Data items
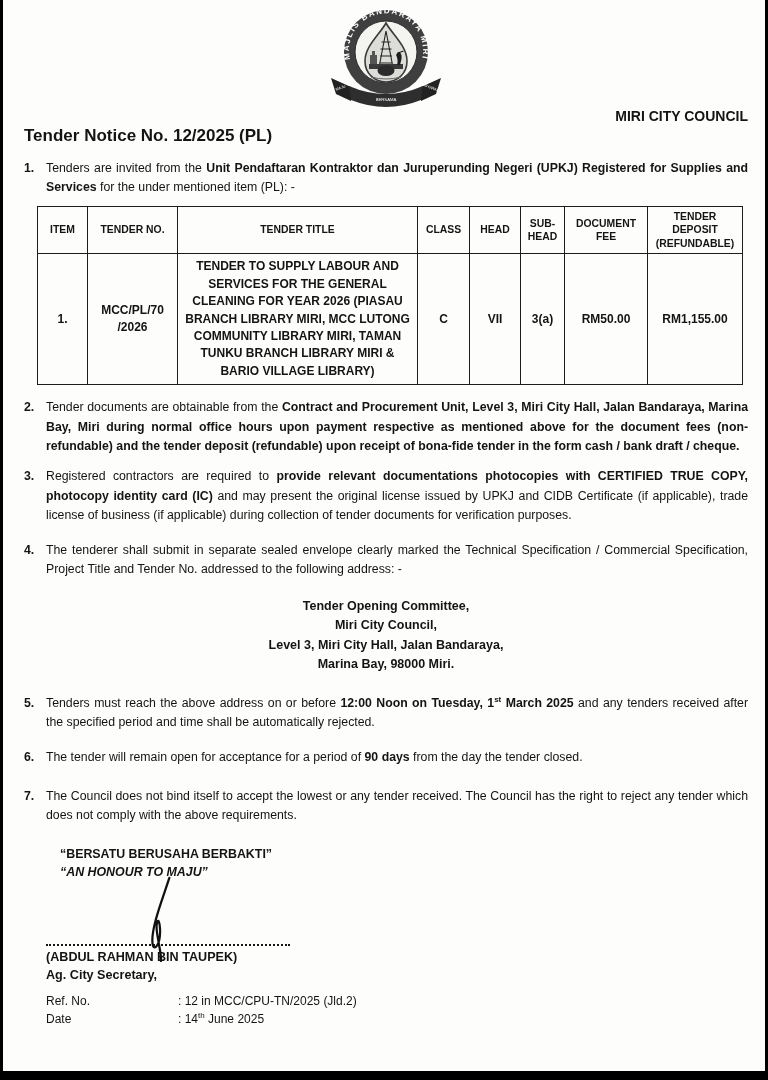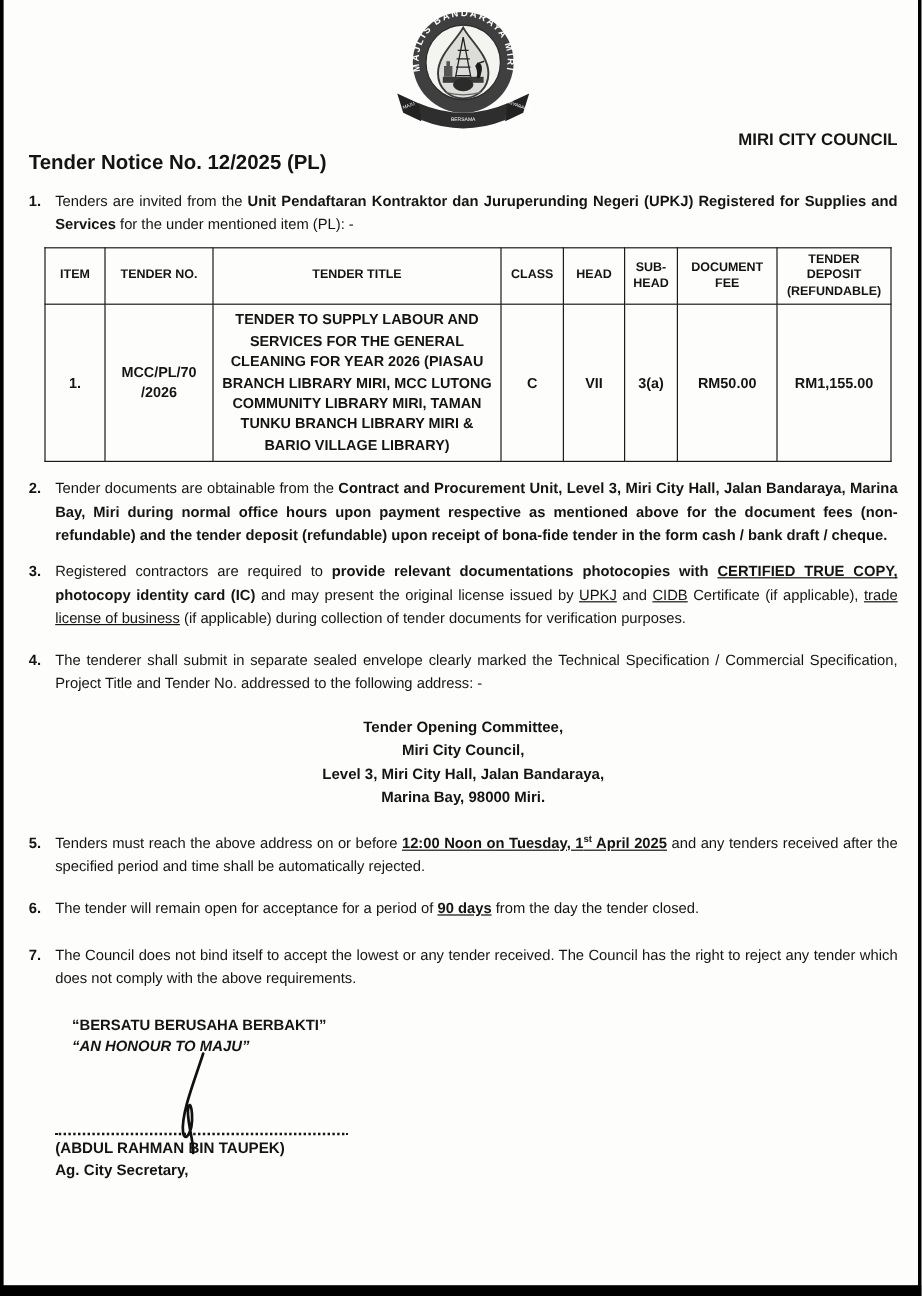--- a/index.html
+++ b/index.html
@@ -20,7 +20,7 @@
   .para .num{flex:none;width:22px;font-weight:bold;}
   .para .body{flex:1;text-align:justify;}
   .b{font-weight:bold;}
-  .u{text-decoration:underline;}
+  .u{}
   .i{font-style:italic;}
   sup{font-size:8px;vertical-align:super;line-height:0;}
   .mt13{margin-top:13px;} .mt11{margin-top:11px;} .mt15{margin-top:15px;}

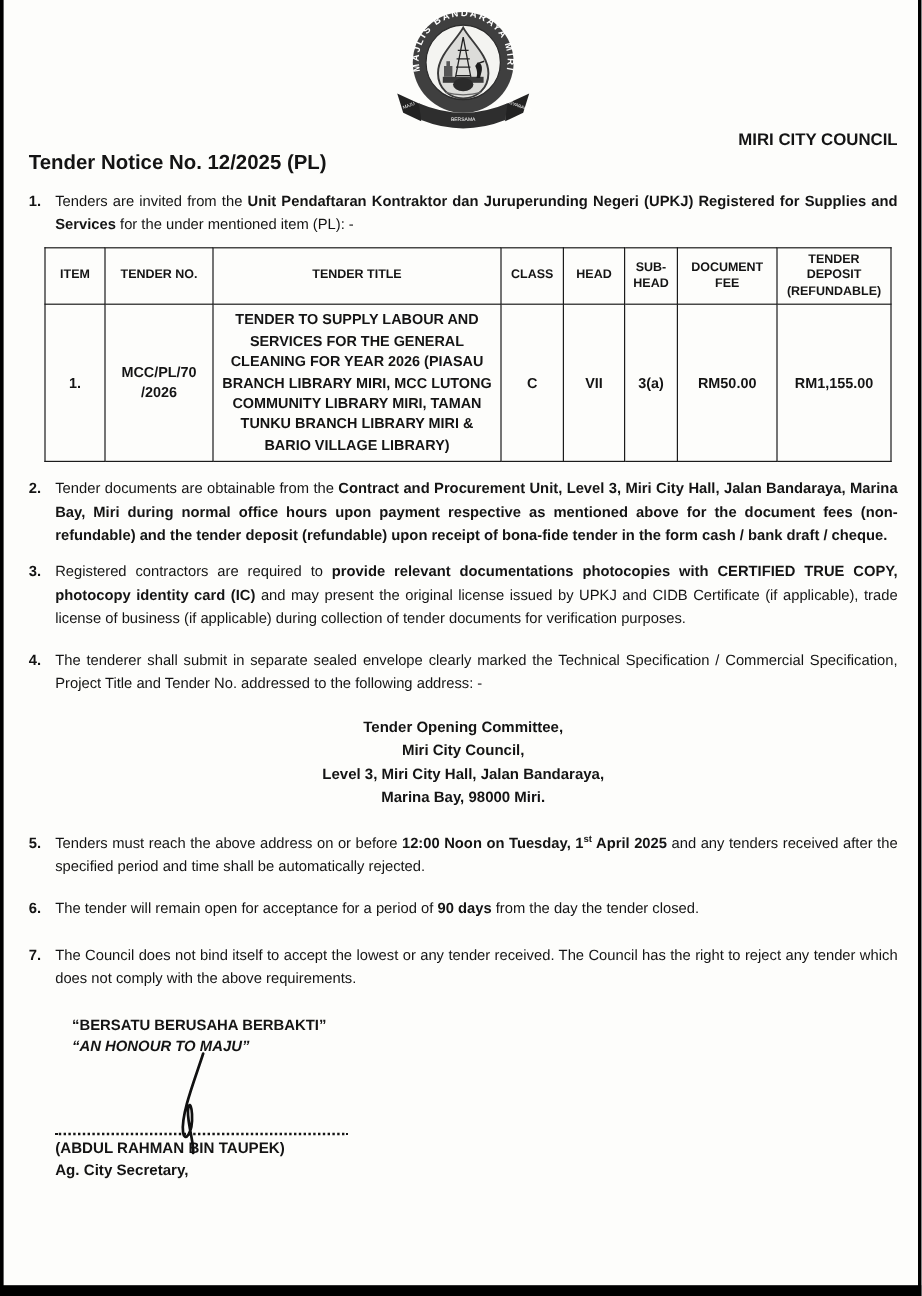--- a/index.html
+++ b/index.html
@@ -150,7 +150,7 @@
 
     <div class="para mt19">
       <span class="num">5.</span>
-      <div class="body"><span>Tenders must reach the above address on or before </span><span class="b u"><span>12:00 Noon on Tuesday, 1</span><sup>st</sup><span> April 2025</span></span><span> and any tenders received after the specified period and time shall be automatically rejected.</span></div>
+      <div class="body"><span>Tenders must reach the above address on or before </span><span class="b u"><span>12:00 Noon on Tuesday, 1</span><sup>st</sup><span> March 2025</span></span><span> and any tenders received after the specified period and time shall be automatically rejected.</span></div>
     </div>
 
     <div class="para mt16">

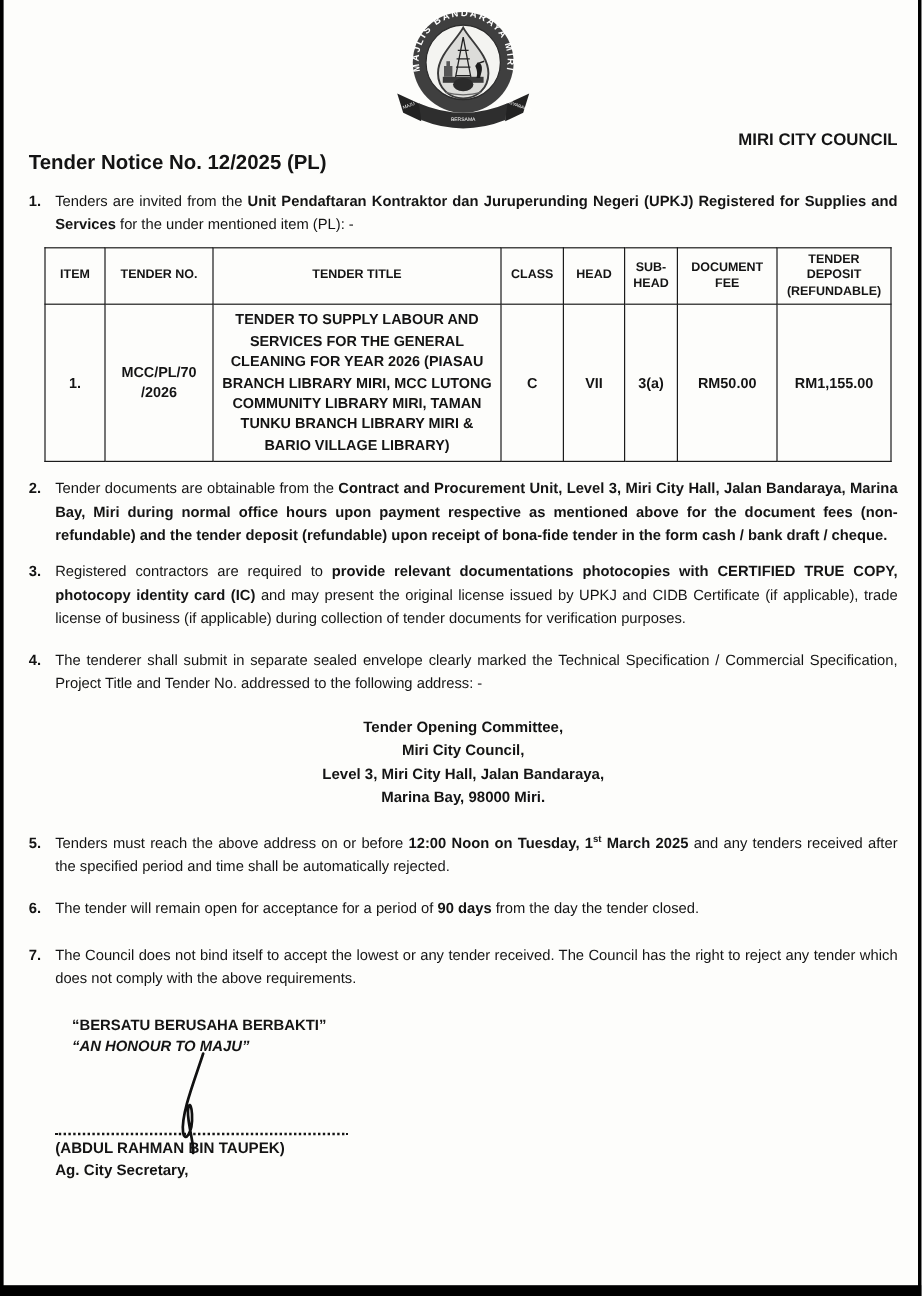--- a/index.html
+++ b/index.html
@@ -180,6 +180,16 @@
       </div>
     </div>
 
+    <div class="footer">
+      <div class="frow">
+        <span class="flabel">Ref. No.</span>
+        <span>: 12 in MCC/CPU-TN/2025 (Jld.2)</span>
+      </div>
+      <div class="frow">
+        <span class="flabel">Date</span>
+        <span><span>: 14</span><sup>th</sup><span> June 2025</span></span>
+      </div>
+    </div>
   </div>
 </div>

▶ Exercise prompt
Without altering a word, return all of the records above and leave out their pictures.

▶ Reply to the exercise
--- a/index.html
+++ b/index.html
@@ -20,7 +20,7 @@
   .para .num{flex:none;width:22px;font-weight:bold;}
   .para .body{flex:1;text-align:justify;}
   .b{font-weight:bold;}
-  .u{text-decoration:underline;}
+  .u{}
   .i{font-style:italic;}
   sup{font-size:8px;vertical-align:super;line-height:0;}
   .mt13{margin-top:13px;} .mt11{margin-top:11px;} .mt15{margin-top:15px;}

--- a/index.html
+++ b/index.html
@@ -150,7 +150,7 @@
 
     <div class="para mt19">
       <span class="num">5.</span>
-      <div class="body"><span>Tenders must reach the above address on or before </span><span class="b u"><span>12:00 Noon on Tuesday, 1</span><sup>st</sup><span> April 2025</span></span><span> and any tenders received after the specified period and time shall be automatically rejected.</span></div>
+      <div class="body"><span>Tenders must reach the above address on or before </span><span class="b u"><span>12:00 Noon on Tuesday, 1</span><sup>st</sup><span> March 2025</span></span><span> and any tenders received after the specified period and time shall be automatically rejected.</span></div>
     </div>
 
     <div class="para mt16">

--- a/index.html
+++ b/index.html
@@ -180,6 +180,16 @@
       </div>
     </div>
 
+    <div class="footer">
+      <div class="frow">
+        <span class="flabel">Ref. No.</span>
+        <span>: 12 in MCC/CPU-TN/2025 (Jld.2)</span>
+      </div>
+      <div class="frow">
+        <span class="flabel">Date</span>
+        <span><span>: 14</span><sup>th</sup><span> June 2025</span></span>
+      </div>
+    </div>
   </div>
 </div>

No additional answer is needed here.